**Provided material**
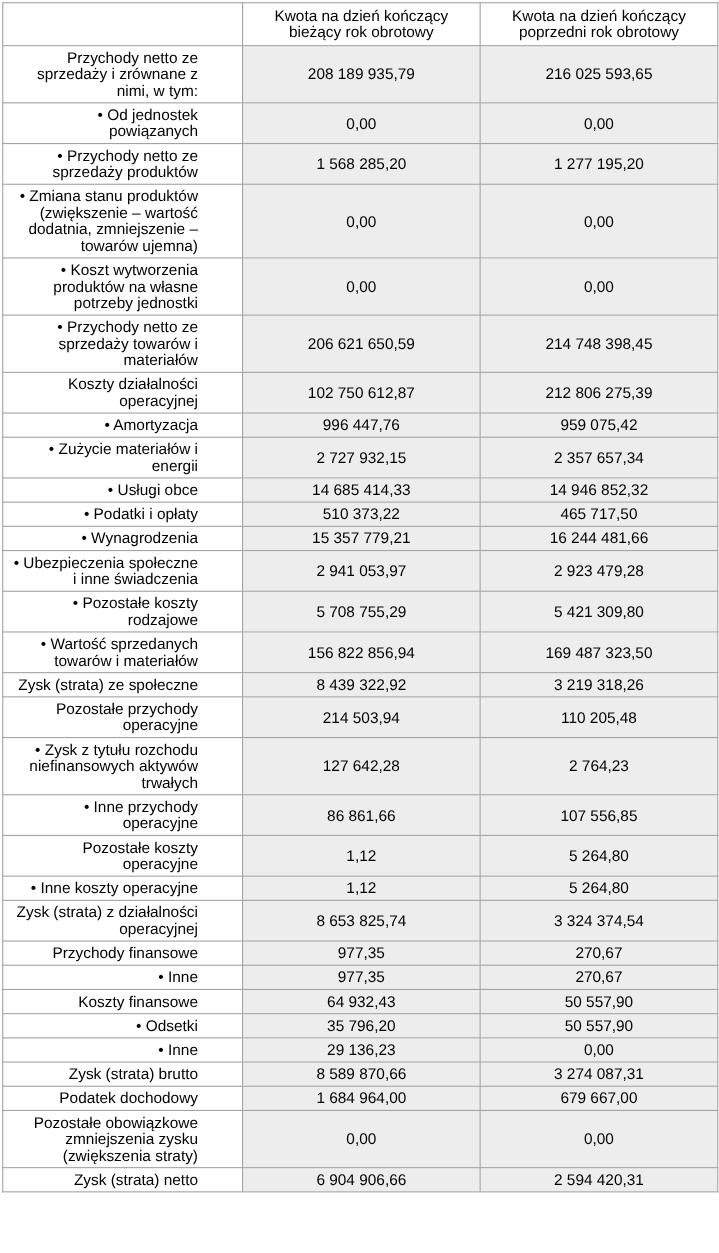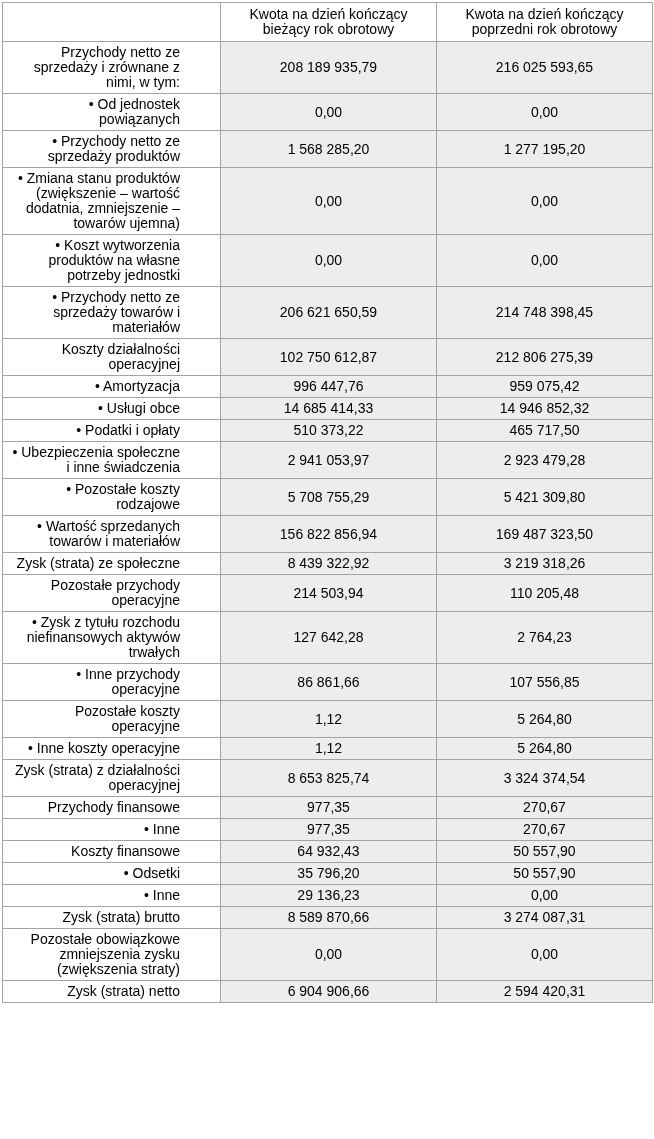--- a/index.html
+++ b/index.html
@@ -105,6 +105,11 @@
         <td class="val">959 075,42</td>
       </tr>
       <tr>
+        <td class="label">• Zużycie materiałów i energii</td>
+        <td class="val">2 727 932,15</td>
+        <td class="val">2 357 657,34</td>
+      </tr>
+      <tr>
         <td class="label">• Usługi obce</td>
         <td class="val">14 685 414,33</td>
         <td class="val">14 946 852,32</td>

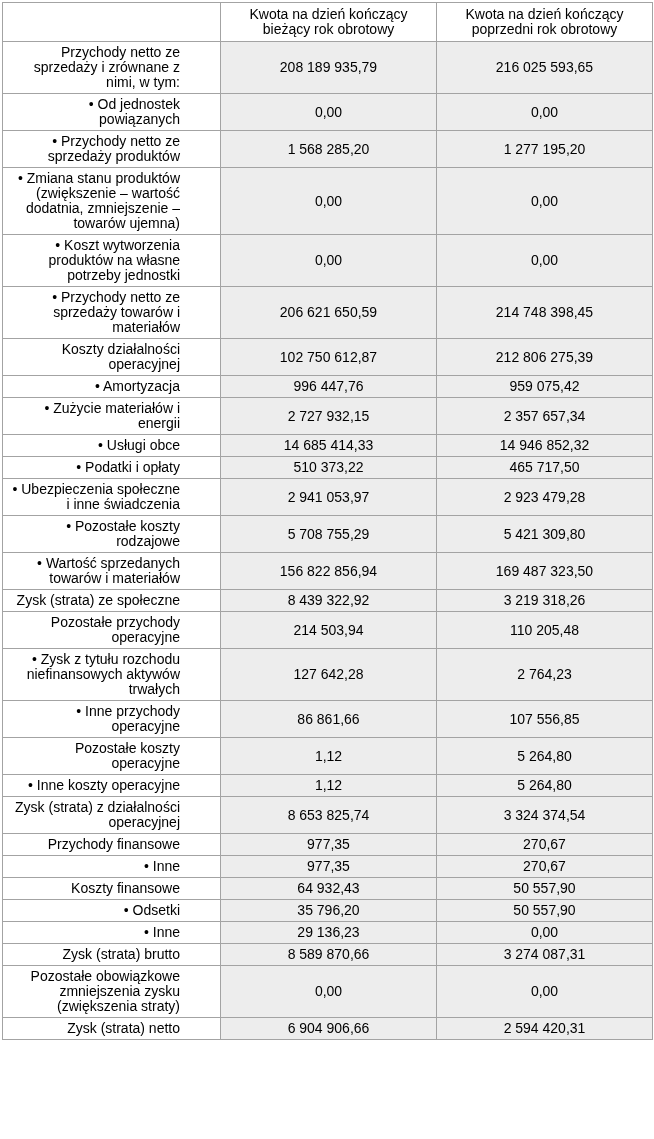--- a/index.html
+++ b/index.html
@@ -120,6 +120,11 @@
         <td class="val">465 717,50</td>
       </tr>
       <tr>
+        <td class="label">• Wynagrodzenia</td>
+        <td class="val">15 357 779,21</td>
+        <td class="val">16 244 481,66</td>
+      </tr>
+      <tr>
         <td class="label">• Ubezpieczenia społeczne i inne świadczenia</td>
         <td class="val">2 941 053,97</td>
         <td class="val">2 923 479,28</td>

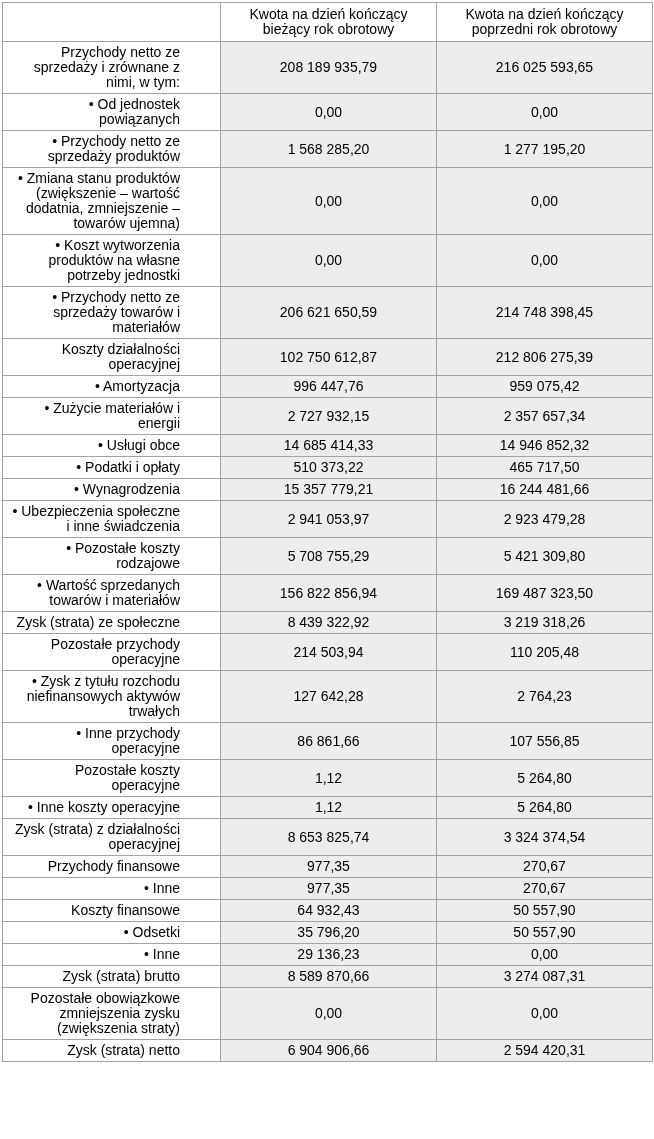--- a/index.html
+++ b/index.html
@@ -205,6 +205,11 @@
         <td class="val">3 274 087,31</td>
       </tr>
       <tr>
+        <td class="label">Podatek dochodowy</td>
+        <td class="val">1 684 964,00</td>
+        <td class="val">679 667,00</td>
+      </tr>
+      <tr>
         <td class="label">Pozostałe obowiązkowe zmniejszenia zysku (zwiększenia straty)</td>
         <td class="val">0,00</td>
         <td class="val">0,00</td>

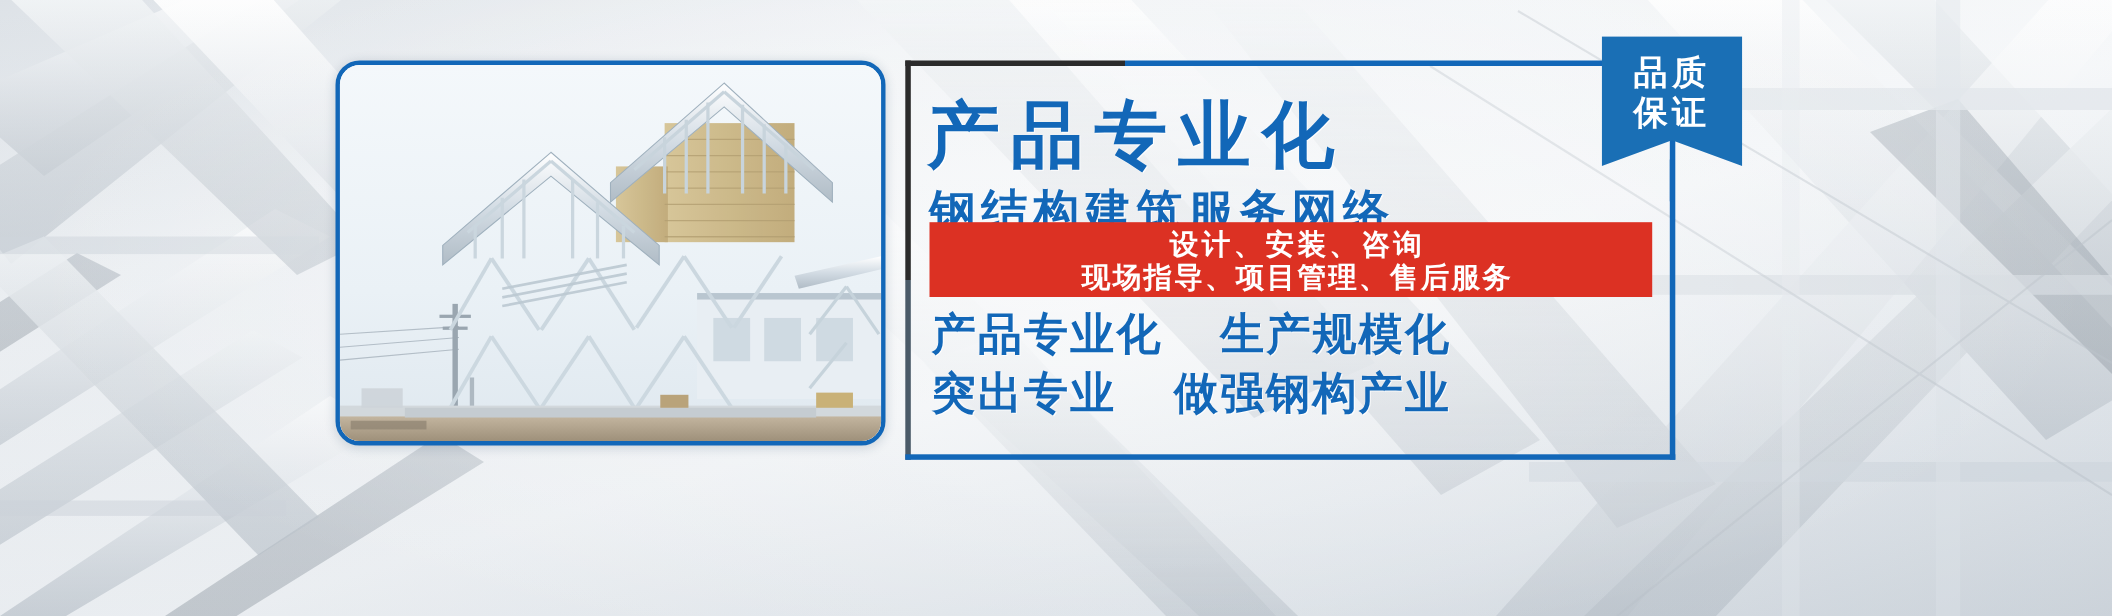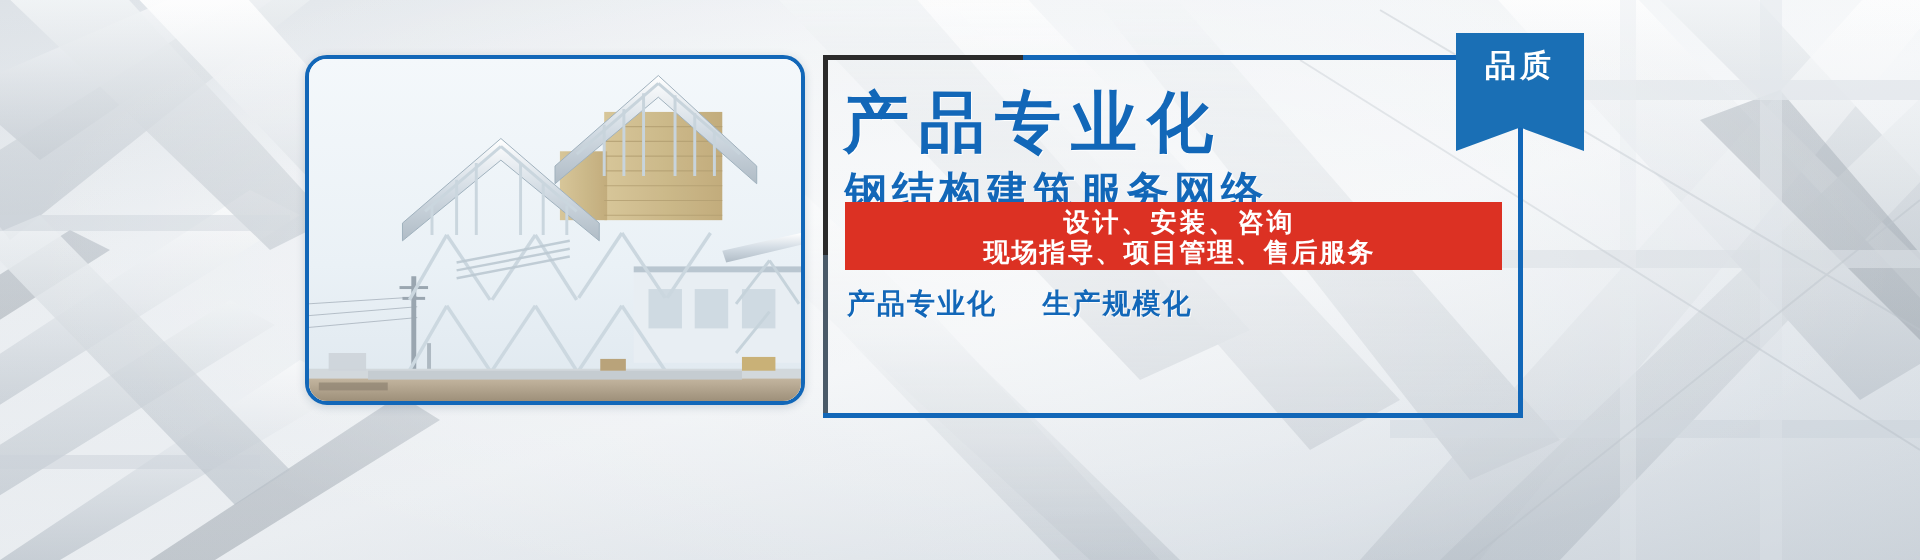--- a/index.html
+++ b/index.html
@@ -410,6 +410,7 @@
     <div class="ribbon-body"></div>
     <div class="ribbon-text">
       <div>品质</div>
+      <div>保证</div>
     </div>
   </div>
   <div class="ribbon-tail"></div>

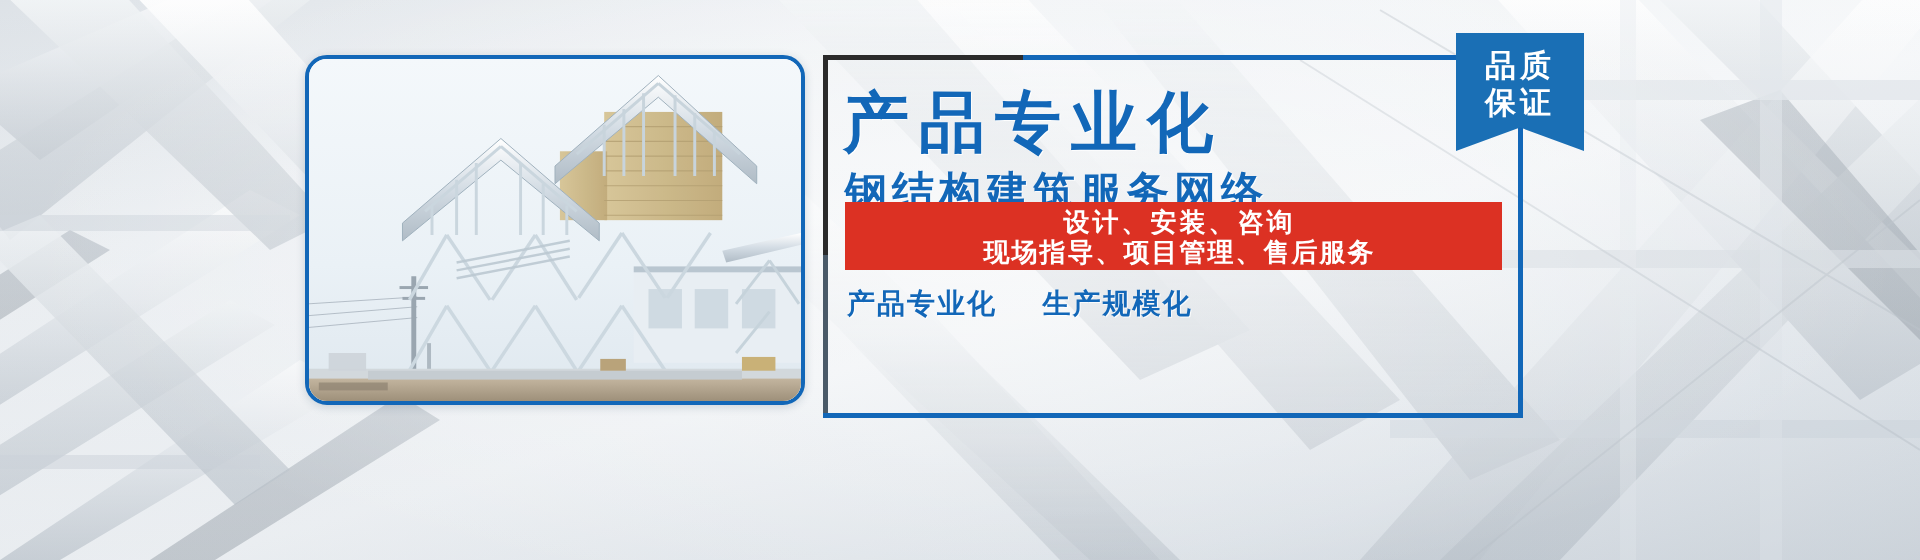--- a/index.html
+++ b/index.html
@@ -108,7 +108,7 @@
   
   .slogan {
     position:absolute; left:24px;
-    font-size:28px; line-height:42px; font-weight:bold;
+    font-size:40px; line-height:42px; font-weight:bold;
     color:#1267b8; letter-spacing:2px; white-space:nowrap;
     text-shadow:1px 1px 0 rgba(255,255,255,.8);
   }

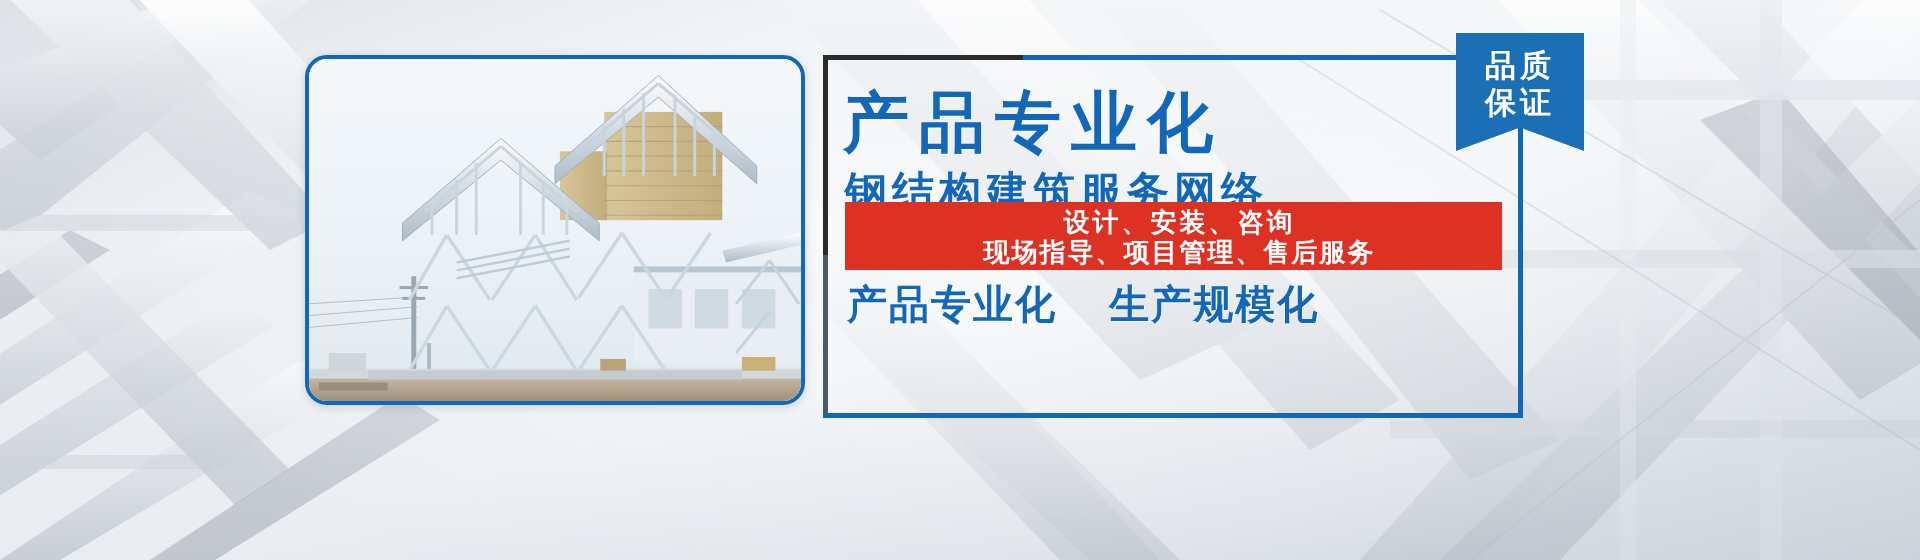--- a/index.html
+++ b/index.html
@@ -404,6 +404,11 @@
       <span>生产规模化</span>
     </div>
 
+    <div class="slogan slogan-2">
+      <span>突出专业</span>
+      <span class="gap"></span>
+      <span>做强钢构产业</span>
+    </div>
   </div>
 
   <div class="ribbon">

**Exercise aim**
Scan the listing above, and wherever a line holds the string "font", copy that line.

**Your solution**
-    font-size:28px; line-height:42px; font-weight:bold;
+    font-size:40px; line-height:42px; font-weight:bold;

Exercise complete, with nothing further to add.